What happened after the Council was totally different: in the place of liturgy as the fruit of development came fabricated liturgy. We left the living process of growth and development to enter the realm of fabrication. There was no longer a desire to continue developing and maturing, as the centuries passed and so this was replaced—as if it were a technical production—with a construction, a banal on-the-spot product.

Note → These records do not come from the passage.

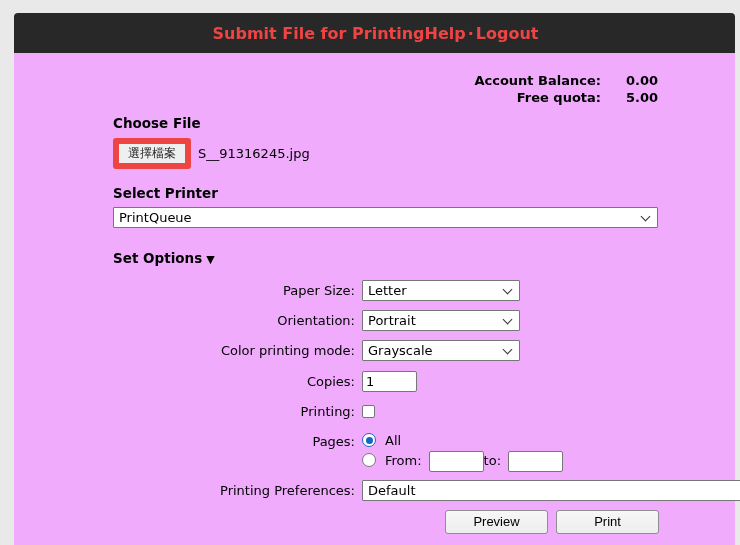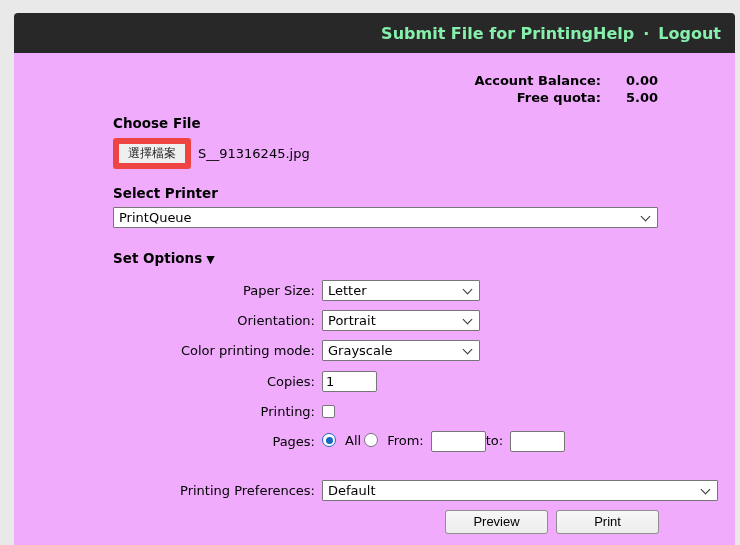--- a/index.html
+++ b/index.html
@@ -22,12 +22,12 @@
     height: 40px;
     background: #282828;
     border-radius: 4px 4px 0 0;
-    color: #86efac;
+    color: #ef4444;
     font-weight: bold;
     font-size: 16px;
     display: flex;
     align-items: center;
-    justify-content: flex-end;
+    justify-content: center;
     padding: 0 14px 0 16px;
   }
   .titlebar-right { display: flex; align-items: center; gap: 9px; }

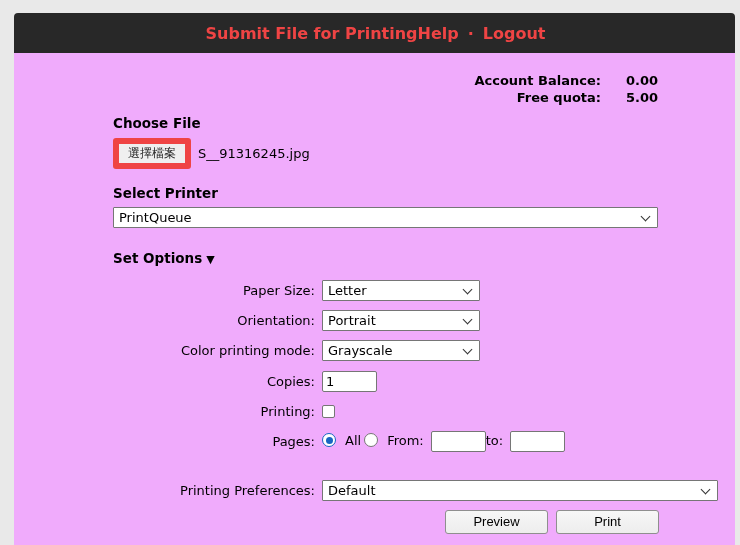--- a/index.html
+++ b/index.html
@@ -30,7 +30,7 @@
     justify-content: center;
     padding: 0 14px 0 16px;
   }
-  .titlebar-right { display: flex; align-items: center; gap: 9px; }
+  .titlebar-right { display: flex; align-items: center; gap: 2px; }
   .titlebar-right .link { cursor: pointer; }
   .content {
     position: relative;

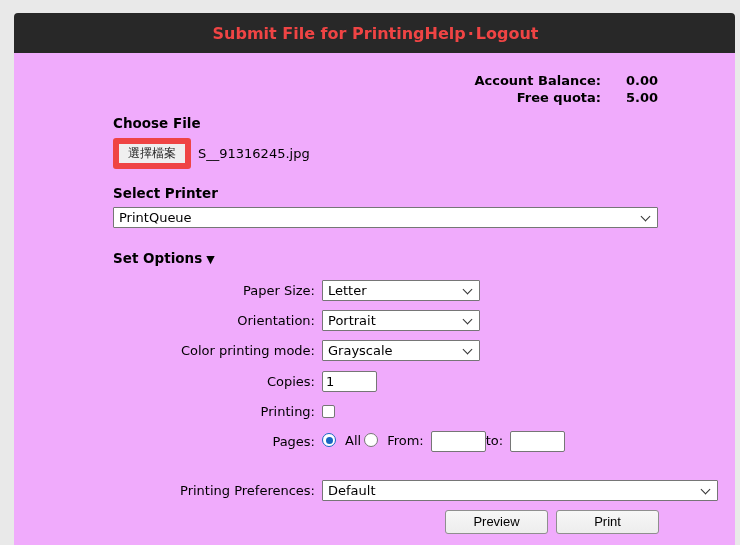--- a/index.html
+++ b/index.html
@@ -110,6 +110,7 @@
     width: 301px;
     text-align: right;
     padding-top: 3px;
+    margin-left: 40px;
   }
   .opt-row .ctrl { margin-left: 7px; }
   .sel-w { width: 158px; }

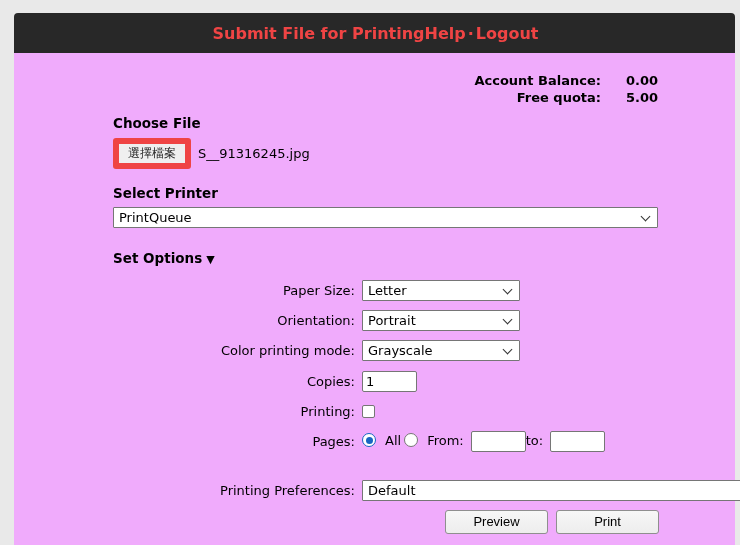--- a/index.html
+++ b/index.html
@@ -150,7 +150,7 @@
     border-radius: 50%;
     background: #1766c2;
   }
-  .pages-lines { display: flex; gap: 3px; margin-left: 7px; }
+  .pages-lines { display: flex; flex-direction: column; gap: 3px; margin-left: 7px; }
   .pages-line { display: flex; align-items: flex-start; }
   .pages-line .rlabel { margin-left: 9px; padding-top: 2px; }
   .pages-line .txt { margin-left: 7px; }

This statement might be taken in one of several ways: as pertaining simply to the abuses of the new Mass and not to the new books themselves; as pertaining to the very novus ordo itself as codified in the Missal of Paul VI; as pertaining to the manner of presentation of the books, as the work of professors and not as organic development. I suggest that the meaning of the Cardinal is nuanced, tending toward the third option, because his earlier statements and those of his pontificate suggest that he is not denigrating the novus ordo as such. Again, to be clear, both before and after his 1992 preface for Gamber’s book, his remarks indicate that he favors the new liturgical books, even if he hopes for some revisions.

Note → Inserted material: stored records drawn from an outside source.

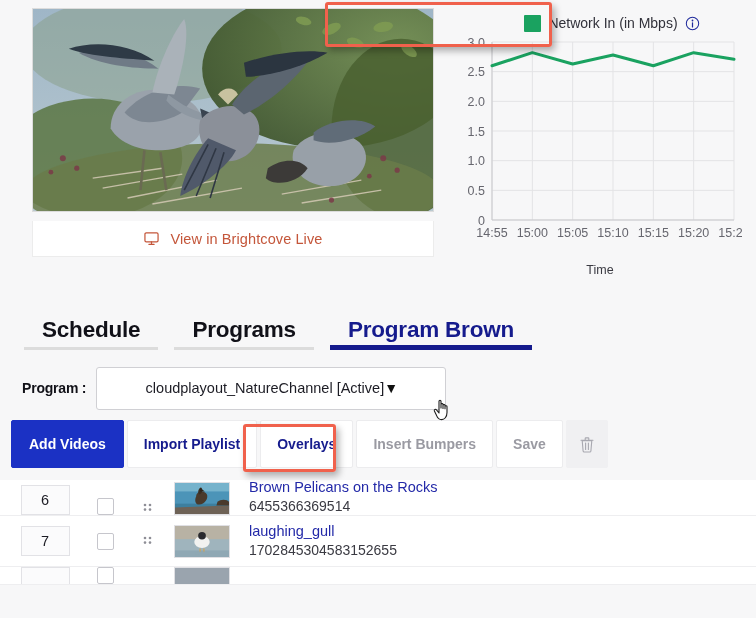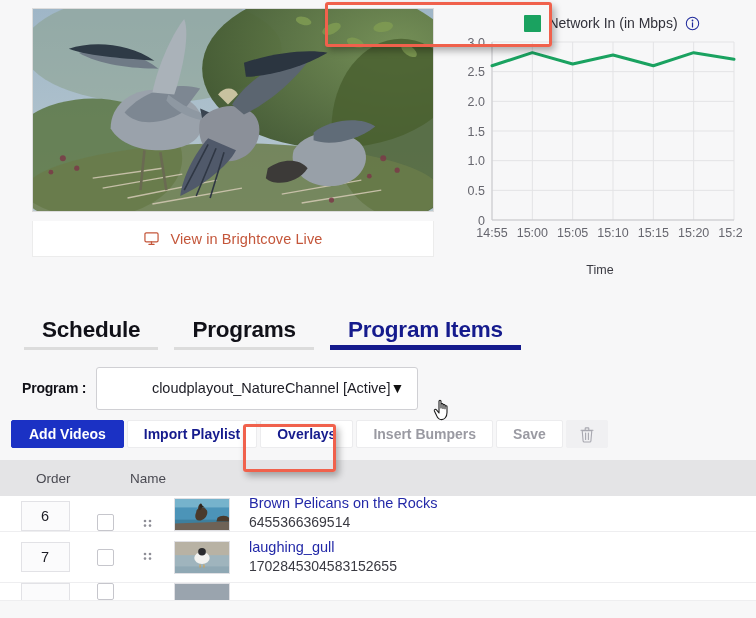--- a/index.html
+++ b/index.html
@@ -288,7 +288,7 @@
     <span class="rule"></span>
   </div>
   <div class="tab active">
-    <span>Program Items</span>
+    <span>Program Brown</span>
     <span class="rule"></span>
   </div>
 </div>

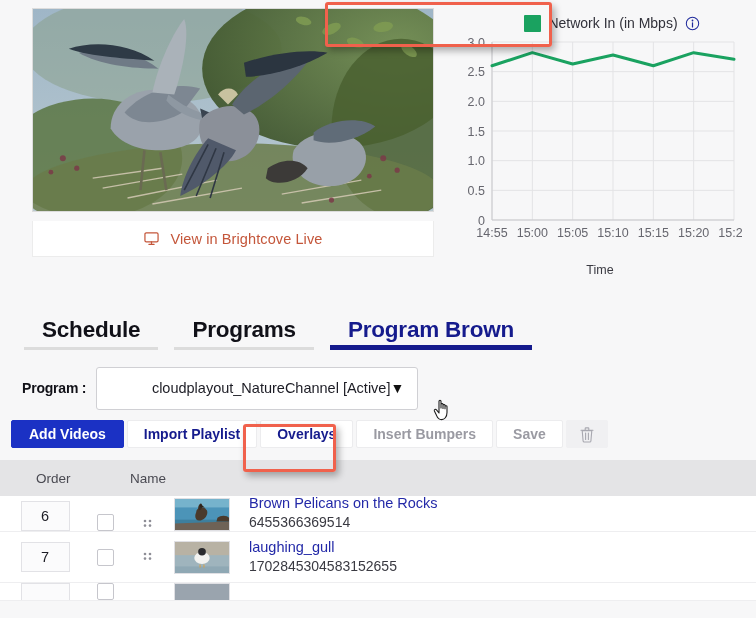--- a/index.html
+++ b/index.html
@@ -86,9 +86,9 @@
   }
   .program-label { font-size: 14px; font-weight: bold; color: #111118; letter-spacing: -.2px; }
   .program-select {
-    margin-left: 10px; width: 322px; height: 43px;
+    margin-left: 10px; width: 350px; height: 43px;
     background: #fff; border: 1px solid #d0d0d4; border-radius: 3px;
-    display: flex; align-items: center; justify-content: flex-end;
+    display: flex; align-items: center; justify-content: center;
     padding: 0 13px 0 14px; position: relative;
   }
   .program-select .val { font-size: 14.5px; color: #1c1c24; }

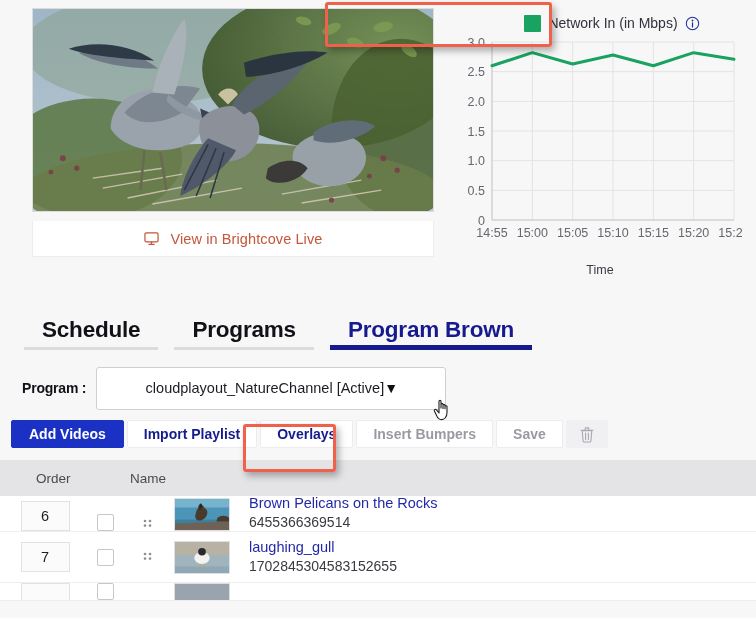--- a/index.html
+++ b/index.html
@@ -99,7 +99,7 @@
   
   .toolbar { display: flex; align-items: center; padding-left: 11px; margin-top: 10px; gap: 3px; }
   .btn {
-    height: 28px; display: flex; align-items: center; justify-content: center;
+    height: 48px; display: flex; align-items: center; justify-content: center;
     font-size: 14px; font-weight: bold; border-radius: 2px; padding: 0 16px;
     background: #fff; border: 1px solid #ececee; color: #151b8d; white-space: nowrap;
   }

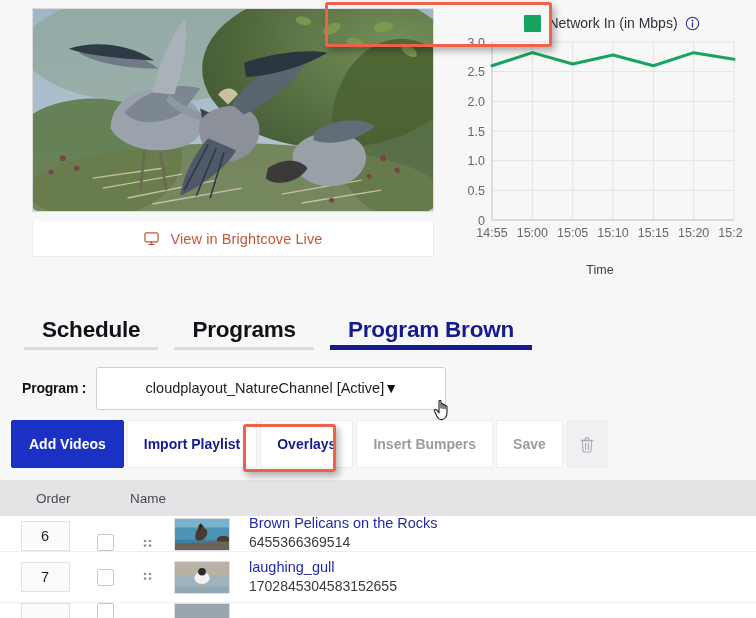--- a/index.html
+++ b/index.html
@@ -338,10 +338,6 @@
 </div>
 
 <div class="table">
-  <div class="thead">
-    <div class="th-order">Order</div>
-    <div class="th-name">Name</div>
-  </div>
 
   <div class="trow clipped">
     <div class="cell-order">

From the same article, Fr. Geiger shows how Cardinal Ratzinger affirmed historical continuity of the New Mass:

In fact, the principle that motivates his criticisms of the new liturgical books is organic development, and not in any way an argument for a mummified liturgy.  In fact, he suggested in 1981 that those who refuse to accept the liturgical reform mandated by the council are operating on “a faulty view of the historical facts.”  The Cardinal declared that the Missal “both before and after Pius V . . . was subject to a continuous process of purification” and “continued to grow and develop” (“Lecture”).  Furthermore, he said that subsequent editions of the new books

will need to make it quite clear that the so-called Missal of Paul VI is nothing other than a renewed form of the same Missal to which Pius X, Urban VIII, Pius V and their predecessors have contributed, right from the Church’s earliest history. It is of the very essence of the Church that she should be aware of her unbroken continuity throughout the history of faith, expressed in an ever-present unity of prayer (ibid.).

This is hardly a reason to count the novus ordo as a break with the liturgical tradition; on the contrary, it is an affirmation that the actual books in use in 1981, the Cardinal considered to be in actual continuity with the older books.